“Yes. She is Joan Randle, from Hoadley, Idaho. She is over eighteen. I understood she was detained here against her will. She loved an honest young miner of the camp. He brought me up here one night. And I married them.”
“You—married—them!”
“Yes.”
Kells was slow in assimilating the truth and his action corresponded with his mind. Slowly his hand moved toward his gun. He drew it, threw it aloft. And then all the terrible evil in the man flamed forth. But as he deliberately drew down on the preacher Blicky leaped forward and knocked up the gun. Flash and report followed; the discharge went into the roof. Blicky grasped Kells’s arm and threw his weight upon it to keep it down.
“I fetched thet parson here,” he yelled, “an you ain’t a-goin’ to kill him! ... Help, Jesse! ... He’s crazy! He’ll do it!”
Jesse Smith ran to Blicky’s aid and tore the gun out of Kells’s hand. Jim Cleve grasped the preacher by the shoulders and, whirling him around, sent him flying out of the door.
“Run for your life!” he shouted.
Blicky and Jesse Smith were trying to hold the lunging Kells.
“Jim, you block the door,” called Jesse. “Bate, you grab any loose guns an’ knives. ... Now, boss, rant an’ be damned!”
They released Kells and backed away, leaving him the room. Joan’s limbs seemed unable to execute her will.

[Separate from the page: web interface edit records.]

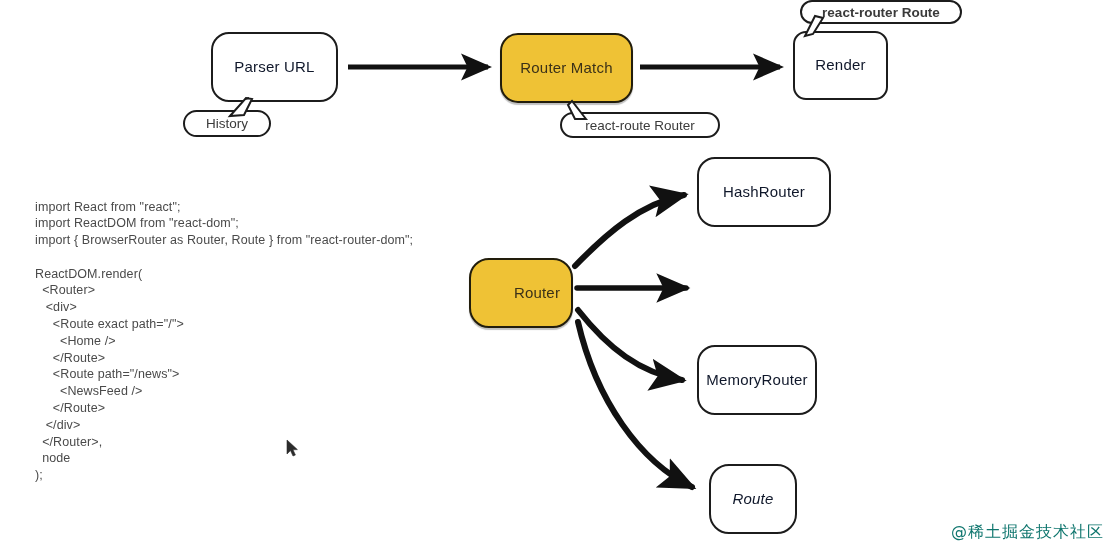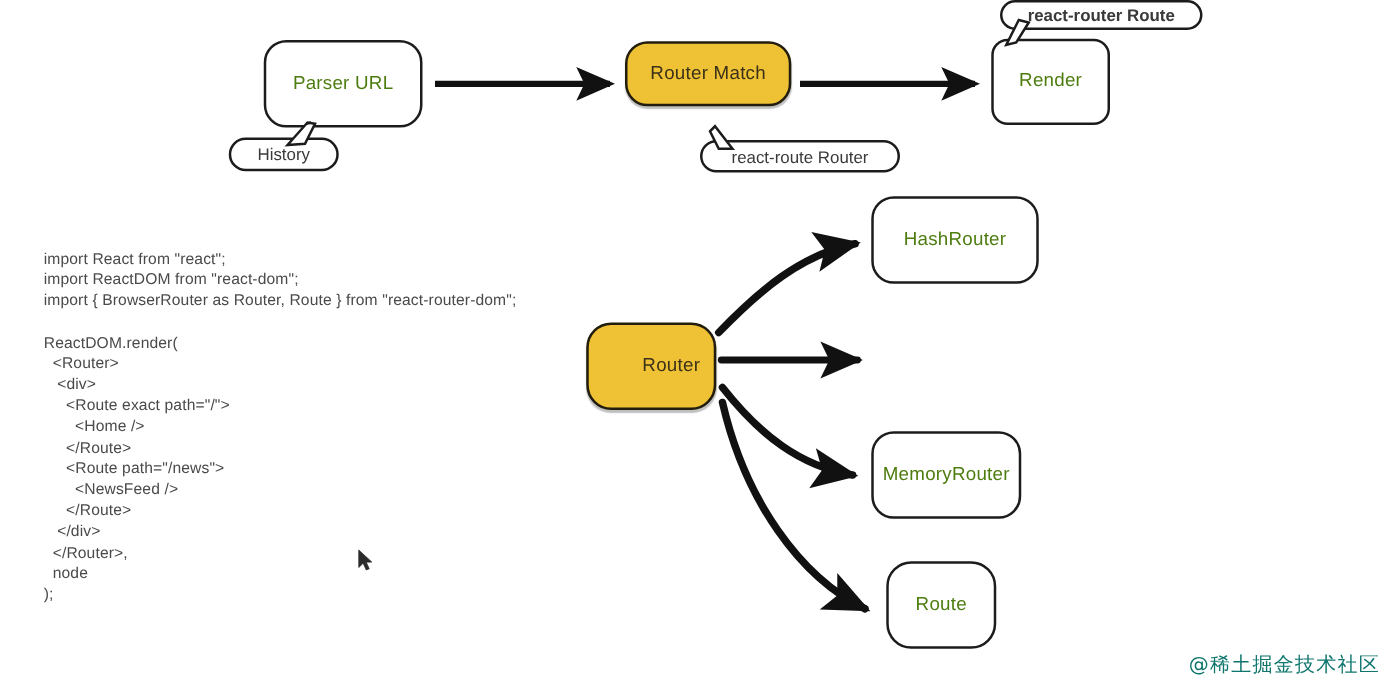"Parser URL" .node { color: #4d7c0f -> #0f172a }
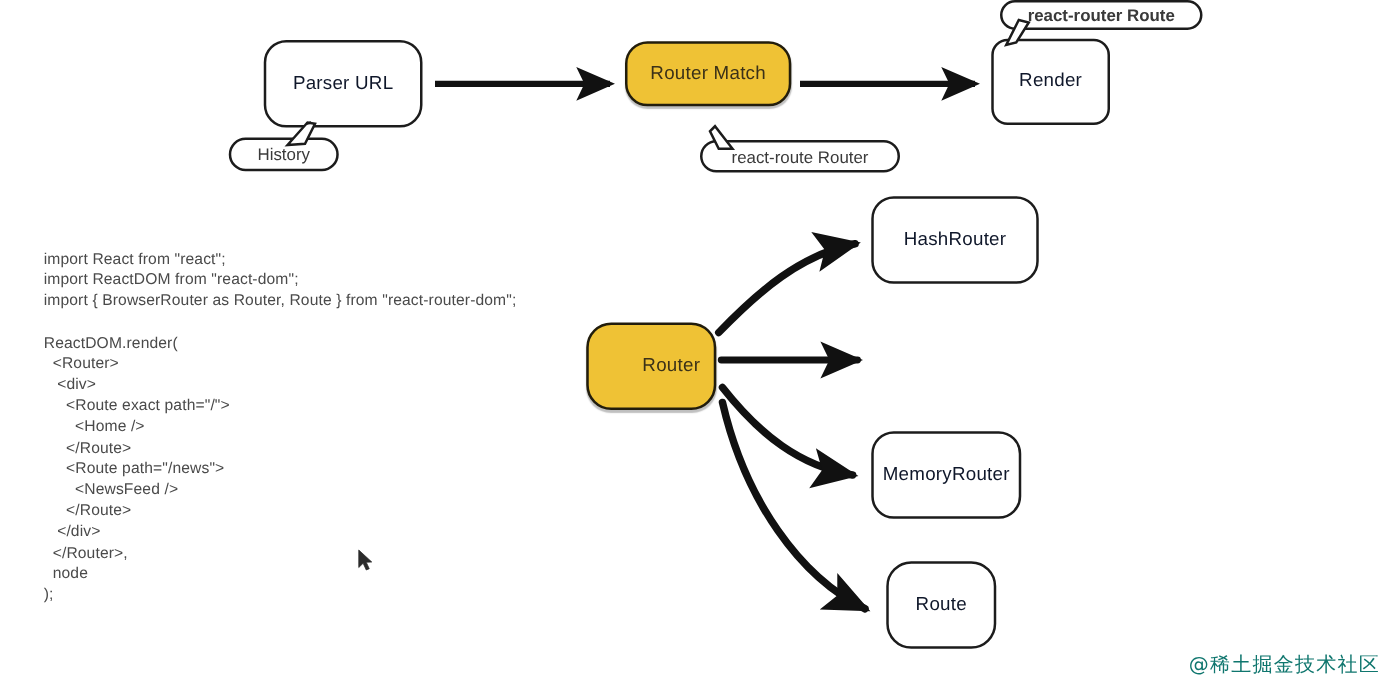"Router Match" div.node { height: 52px -> 70px }
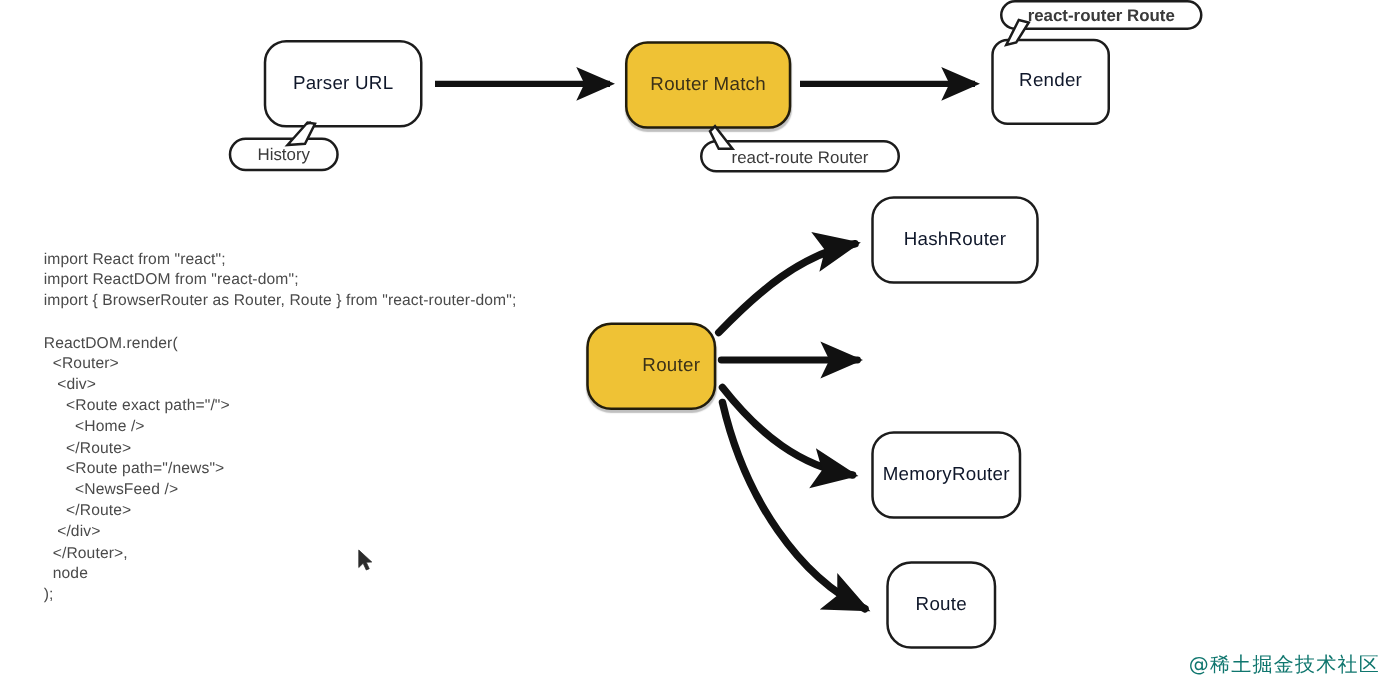"Route" div.node { font-style: none -> italic; top: 449px -> 464px }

“Joan! It’s true,” he exclaimed, with whistling breath.
“Yes.”
“Who?” he bellowed.
“I’ll never tell.”
He reached for her with hands like claws, as if he meant to tear her, rend her. Joan was helpless, weak, terrified. Those shaking, clutching hands reached for her throat and yet never closed round it. Kells wanted to kill her, but he could not. He loomed over her, dark, speechless, locked in his paroxysm of rage. Perhaps then came a realization of ruin through her. He hated her because he loved her. He wanted to kill her because of that hate, yet he could not harm her, even hurt her. And his soul seemed in conflict with two giants—the evil in him that was hate, and the love that was good. Suddenly he flung her aside. She stumbled over Pearce’s body, almost falling, and staggered back to the wall. Kells had the center of the room to himself. Like a mad steer in a corral he gazed about, stupidly seeking some way to escape. But the escape Kells longed for was from himself. Then either he let himself go or was unable longer to control his rage. He began to plunge around. His actions were violent, random, half insane. He seemed to want to destroy himself and everything. But the weapons were guarded by his men and the room contained little he could smash. There was something magnificent in his fury, yet childish and absurd. Even under its influence and his abandonment he showed a consciousness of its futility. In a few moments the inside of the cabin was in disorder and Kells seemed a disheveled, sweating, panting wretch. The rapidity and violence of his action, coupled with his fury, soon exhausted him. He fell from plunging here and there to pacing the floor. And even the dignity of passion passed from him. He looked a hopeless, beaten, stricken man, conscious of defeat.